Deseaba una hija, pero Dios me dio un hijo. Y lloré en su boda…

Quería una hija, pero Dios me dio un hijo. Y lloré en su boda…

Cuando Alejandro y Natalia celebraban su fastuosa, alegre y bulliciosa fiesta, y cada invitado alzaba su copa para brindar por los novios, nadie notó a una mujer en un rincón del salón secándose las lágrimas a escondidas. Era la madre del novio, Lucía Martínez. Y no lloraba de emoción. Su corazón se encogía no de alegría, sino de una soledad que, pensaba, sería ahora su eterna compañera.

Hace mucho, su madre le dijo: “Si tienes un hijo, terminarás sola. Ten más, quizá te toque una niña. Una hija es para la madre, un hijo para su esposa”. En aquel entonces, Lucía solo lo ignoró. Parecía que la vida era larga, ¿para qué apresurarse?

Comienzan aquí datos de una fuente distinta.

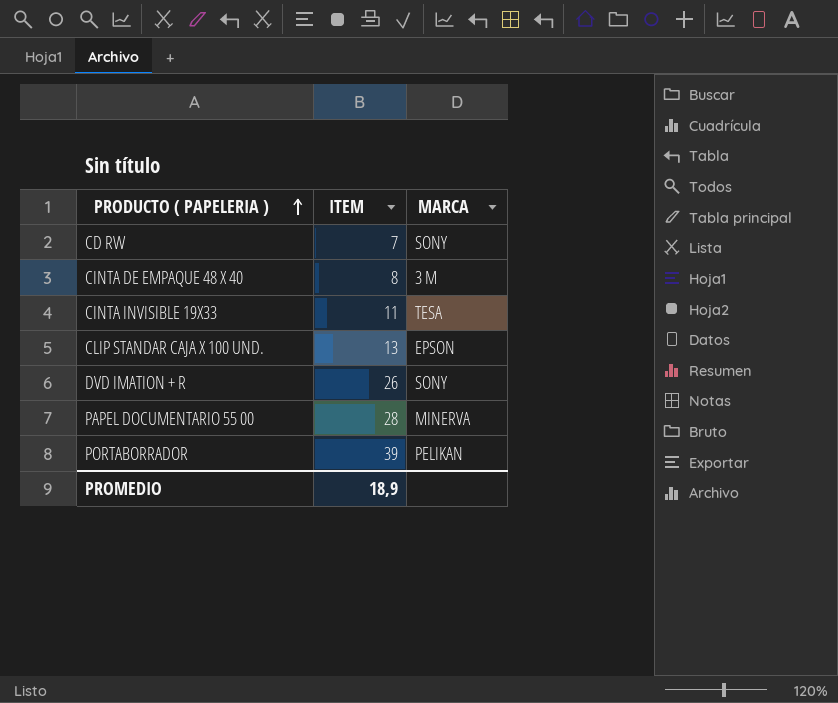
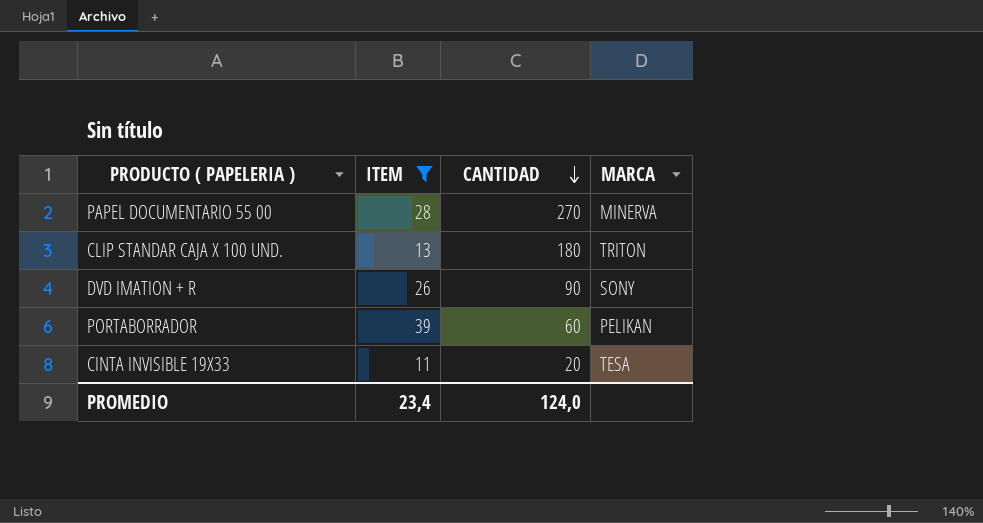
filter: none -> ITEM >= 11
row order: PRODUCTO ( PAPELERIA ) ascending -> CANTIDAD descending
column CANTIDAD | position: none -> 3
CLIP STANDAR CAJA X 100 UND. | MARCA: EPSON -> TRITON
PROMEDIO | ITEM: 18,9 -> 23,4

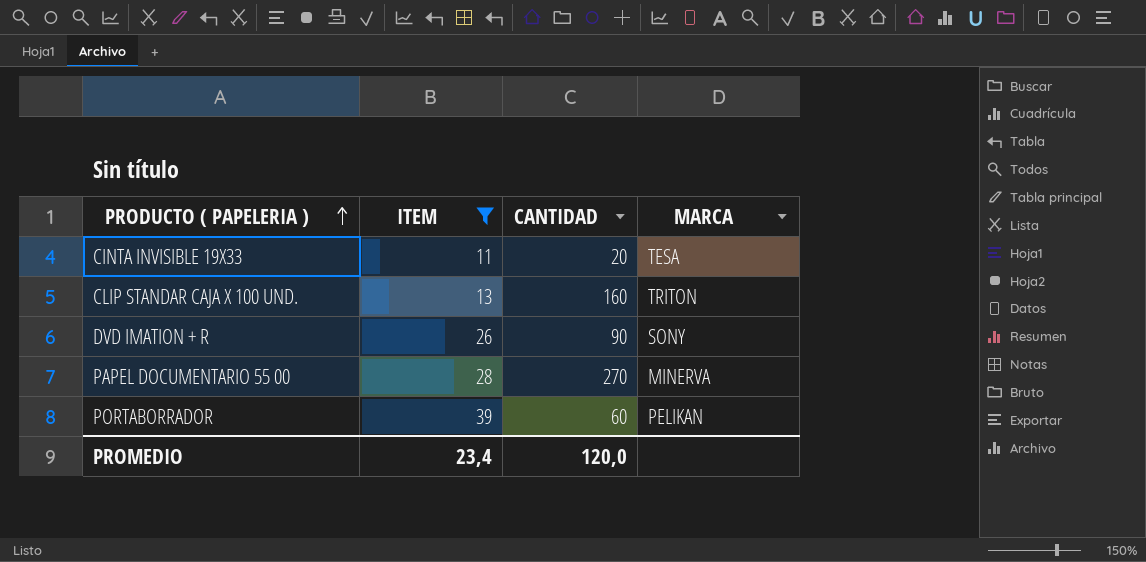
row order: CANTIDAD descending -> PRODUCTO ( PAPELERIA ) ascending
CLIP STANDAR CAJA X 100 UND. | CANTIDAD: 180 -> 160
PROMEDIO | CANTIDAD: 124,0 -> 120,0

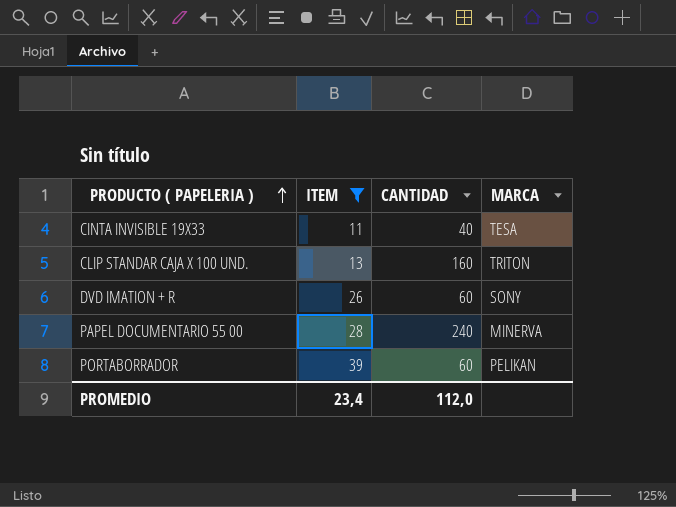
CINTA INVISIBLE 19X33 | CANTIDAD: 20 -> 40
DVD IMATION + R | CANTIDAD: 90 -> 60
PAPEL DOCUMENTARIO 55 00 | CANTIDAD: 270 -> 240
PROMEDIO | CANTIDAD: 120,0 -> 112,0

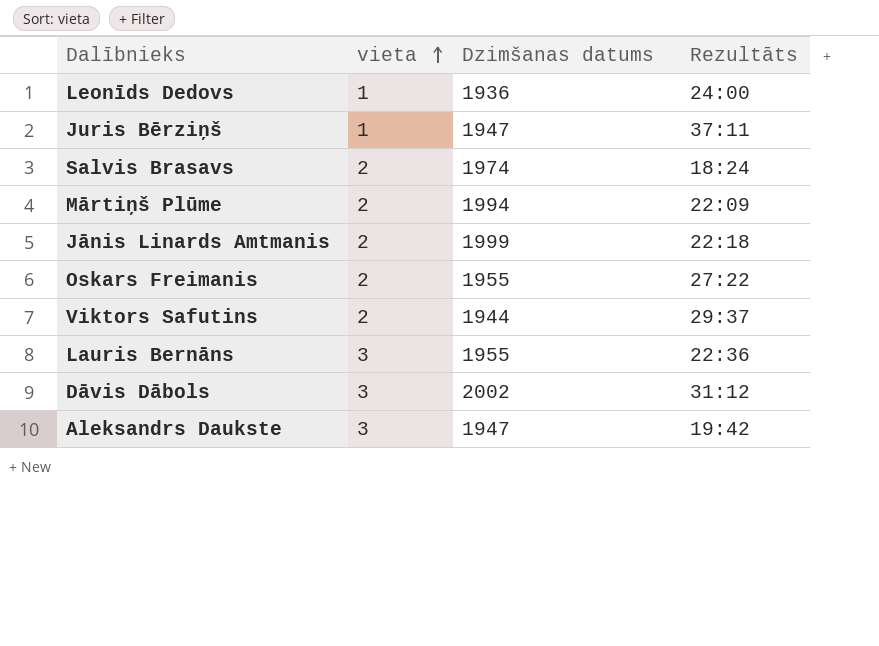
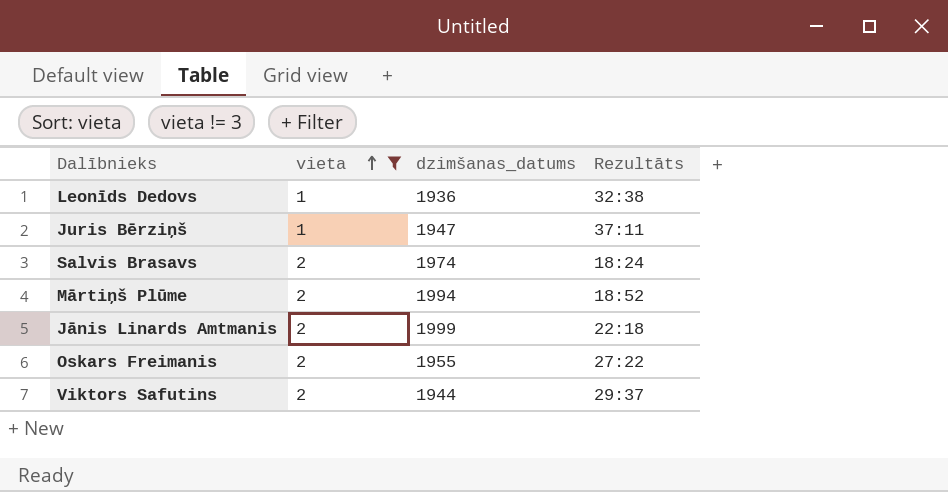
filter: none -> vieta != 3
column name: Dzimšanas datums -> dzimšanas_datums
Leonīds Dedovs | Rezultāts: 24:00 -> 32:38
Mārtiņš Plūme | Rezultāts: 22:09 -> 18:52

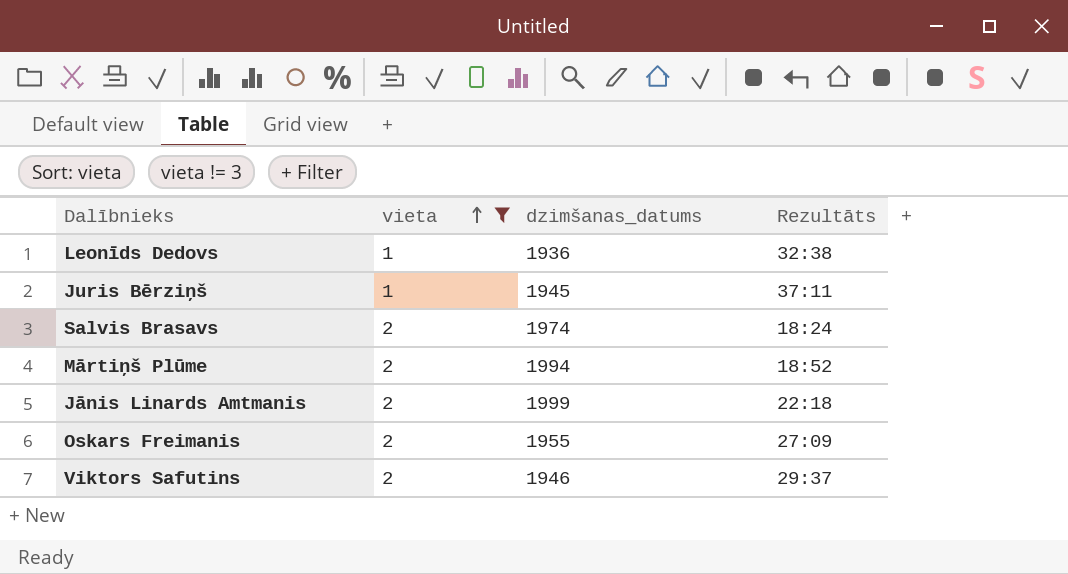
Juris Bērziņš | dzimšanas_datums: 1947 -> 1945
Oskars Freimanis | Rezultāts: 27:22 -> 27:09
Viktors Safutins | dzimšanas_datums: 1944 -> 1946

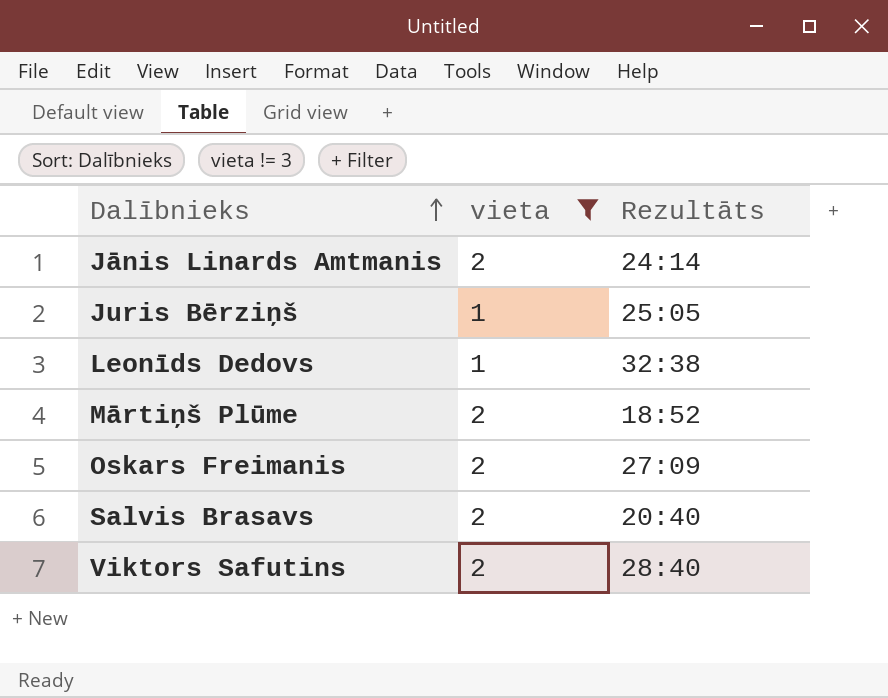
row order: vieta ascending -> Dalībnieks ascending
column dzimšanas_datums | position: 3 -> none
Jānis Linards Amtmanis | Rezultāts: 22:18 -> 24:14
Juris Bērziņš | Rezultāts: 37:11 -> 25:05
Salvis Brasavs | Rezultāts: 18:24 -> 20:40
Viktors Safutins | Rezultāts: 29:37 -> 28:40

Desde joven soñó con una hija. Imaginaba lavar cada mañana su carita redonda, peinar sus rizos, atar moños. Incluso eligió el nombre de antemano: Carlota. Compró mantitas rosas, le pidió a una amiga que guardara la ropa de su bebé por si acaso.

Pero el destino fue otro. Nació un niño. Alejandro. Aunque jamás sería una Carlota, era tan dulce, cariñoso y de pelo rizado que Lucía lo miraba y pensaba: “Casi como una niña…”.

De pequeño, muchos lo confundían con una niña. Luego creció, se hizo hombre, seguro de sí mismo. Pero conservó ese carácter tierno y abierto. Ella estaba orgullosa, aunque en su interior persistía ese lamento: quizá habría tenido a su Carlota si no hubiera tenido miedo, si no se hubiera separado, si no se hubiera quedado sola…

Cuando Alejandro llevó a Natalia a casa, Lucía lo entendió todo. Sus miradas, sus risas, cómo se tomaban de la mano… Era amor verdadero. Lucía no pudo decir lo que pensaba. Solo murmuró: “No llegues tarde…”.

Alejandro asintió, pero en sus ojos se veía claro: ya no era un niño. Era un hombre que tomaba sus propias decisiones.

Cuando, seis meses después, anunció que se casaría, Lucía casi no respiró del asombro.

—¿No podrían esperar? Al menos hasta que termines la carrera… —intentó persuadirlo.

—Mamá, el amor no espera —sonrió—. Natalia y yo somos un equipo. Con ella, puedo con todo.

La boda fue espléndida, llena de música y baile. Y en medio del festejo, Lucía se quedó aparte, mirando en silencio a su hijo. Su niño de rizos dorados, ahora un hombre dueño de su vida.

Natalia no pasó por alto su tristeza. Se acercó y le puso una mano en el hombro:

—Lucía, ¿está llorando? ¿Pasa algo?

—No, cariño… Son solo… emociones —respondió, volviendo la cara.

Pero Natalia insistió. Entonces Lucía le confesó su sueño de tener una hija, su miedo a la soledad, lo duro que era ser madre de solo un hijo. Natalia escuchó sin interrumpir. Después, la abrazó.

—Déjeme ser su hija —dijo—. Me encantaría.

Todo cambió desde entonces. Alejandro y Natalia alquilaron un piso, luego compraron uno. Vivían aparte, pero siempre invitaban a Lucía. En fiestas, los fines de semana. Natalia llamaba seguido para pedir consejos. Y luego… nació la nieta. Rizada, encantadora, igualita a Alejandro. Era la Carlota de sus sueños.

Cuando Lucía la cargó por primera vez, lloró. Pero ahora, de felicidad. Natalia, al verla, susurró: “Ahora es abuela. La queremos mucho”.

Pasaron los años. Alejandro progresó en su trabajo, Natalia montó su negocio, y Lucía se mudó con ellos. Un piso amplio, su propia habitación, cuidados y cariño… Todo lo que una mujer como ella podía desear.

Ahora recuerda aquella boda y aquellas lágrimas con una sonrisa. A menudo charla en el parque con su vecina. Una tiene una hija en Estados Unidos que llama una vez al mes; la otra, dos hijos que la visitan a diario.

—Lo importante no es quién nace —dice Lucía—, sino cómo lo crías. Yo quería una hija… y el destino me dio un hijo. Y una hija de regalo. Gracias, Señor.

Mientras observa a su nieta jugar en la arena, mentalmente le dice a su madre: “Te equivocaste. Un hijo también puede ser para su madre… si ella lo cría así”.